Abstract

Infarct volume is a strong predictor of outcome. Multiparametric imaging are meant to identify infarct core or non-reversible lesions, and therefore predict on admission the minimum volume of final infarct even if recanalization is rapidly achieved. We aimed to confirm this hypothesis and define the Maximal Admission Lesion volumes Compatible with favorable OutcoMe (MALCOM) in stroke patients receiving endovascular treatment. Methods: We studied consecutive patients with ICA/MCA occlusion and multiparametric CT/MRI, who underwent endovascular procedures. Indication for procedure was based on ASPECTS>6 and presence of mismatch (visually>20%). Admission infarct core was later measured on initial imaging (CBV-CTP or DWI-MRI) and infarct volume was measured on follow-up CT-scan. Lesion growth was calculated: final lesion–admission core. We defined MALCOM: cut-off admission core volume (CBV or DWI) above which probability of mRS0-2 is <10% Results: 57 patients were studied (29 MRI, 28 CT-perf). For all patients mean core volume was 28±22cc, recanalization TICI2b-3:77%. At 24h mean infarct volume was 64±97cc; mean lesion growth: 37±92cc and at 3 months favorable outcome 45% (mRS 0-2). Infarct growth was larger in non-recanalizers (118±182 Vs 29±77; p=0.04). In patients who recanalized admission core was 29±23cc and final lesion was 57±84cc. Overall the maximal lesion volume compatible with favorable outcome (MALCOM) was 39cc. When recanalization was achieved, up to 62% of patients within MALCOM (<39cc) achieved favorable outcome, whereas despite recanalization only 12% of patients beyond MALCOM (>39cc) achieved mRS0-2 (p=0.01). A regression model adjusted for age and recanalization showed that the only predictor of favorable outcome was having an admission core lesion <MALCOM (OR: 9.3, 95%CI: 1.9-46.4; p<0.01) Analysis according to imaging modality showed that CT-CBV allowed larger MALCOM (42cc) than MR-DWI (29cc).

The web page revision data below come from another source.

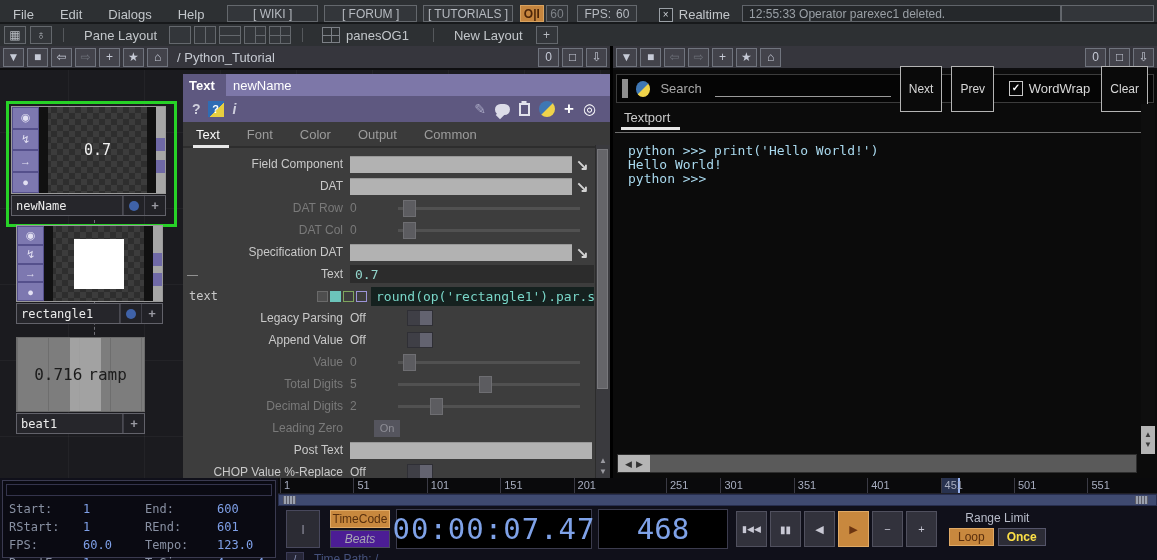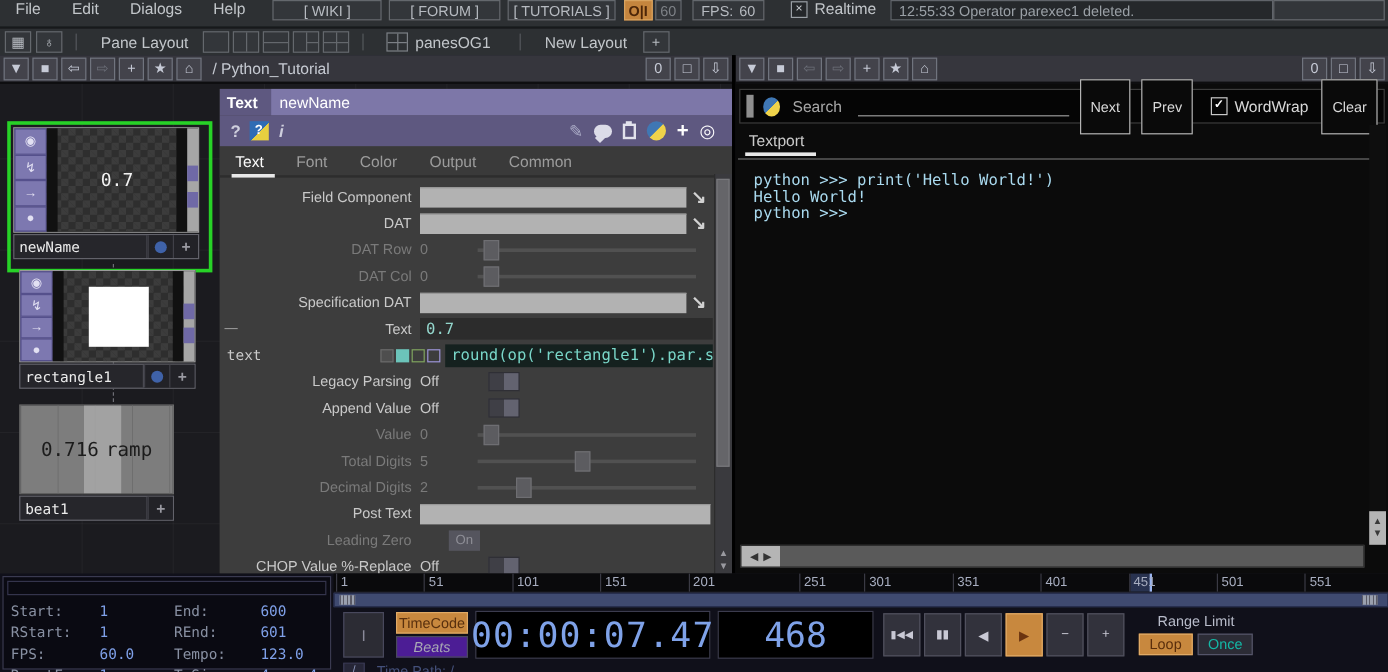"File" #menubar { align-items: flex-start -> flex-end }
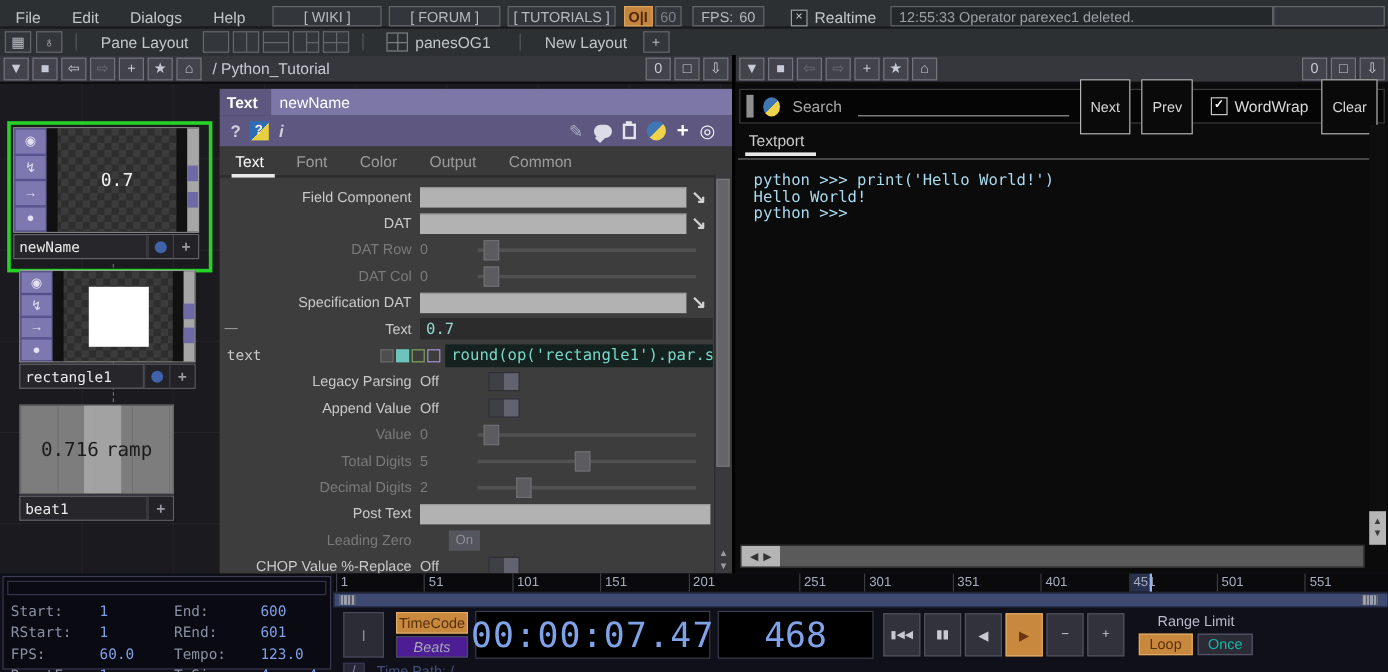"Post Text" div.prow { order: before "Leading Zero" -> after "Leading Zero" }
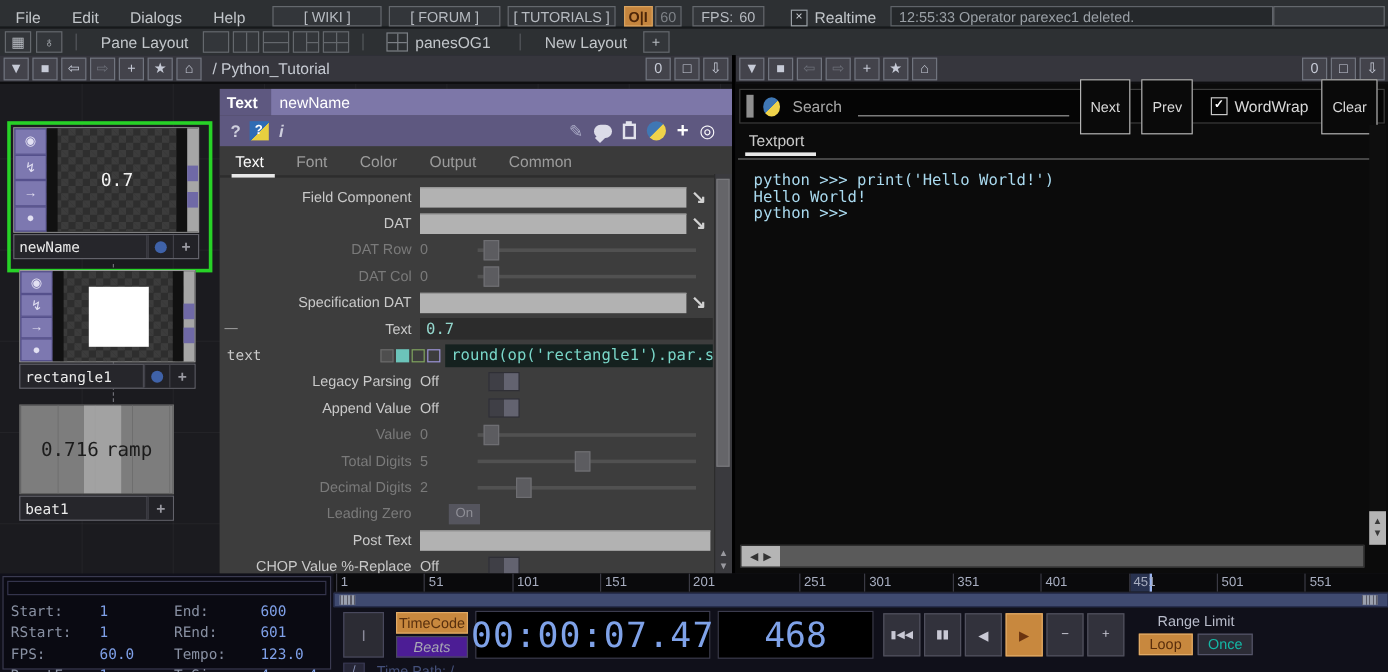"Once" .rl-once { color: #14b8a6 -> #fde047; font-weight: none -> bold }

In octogenarians, MALCOM (15cc) was lower than in younger patients (40cc) Conclusion: Admission lesion core is associated with final infarct volume and is a strong predictor of favorable outcome. MALCOM according to imaging modality and patient age could be set and used on admission to select candidates for endovascular procedures.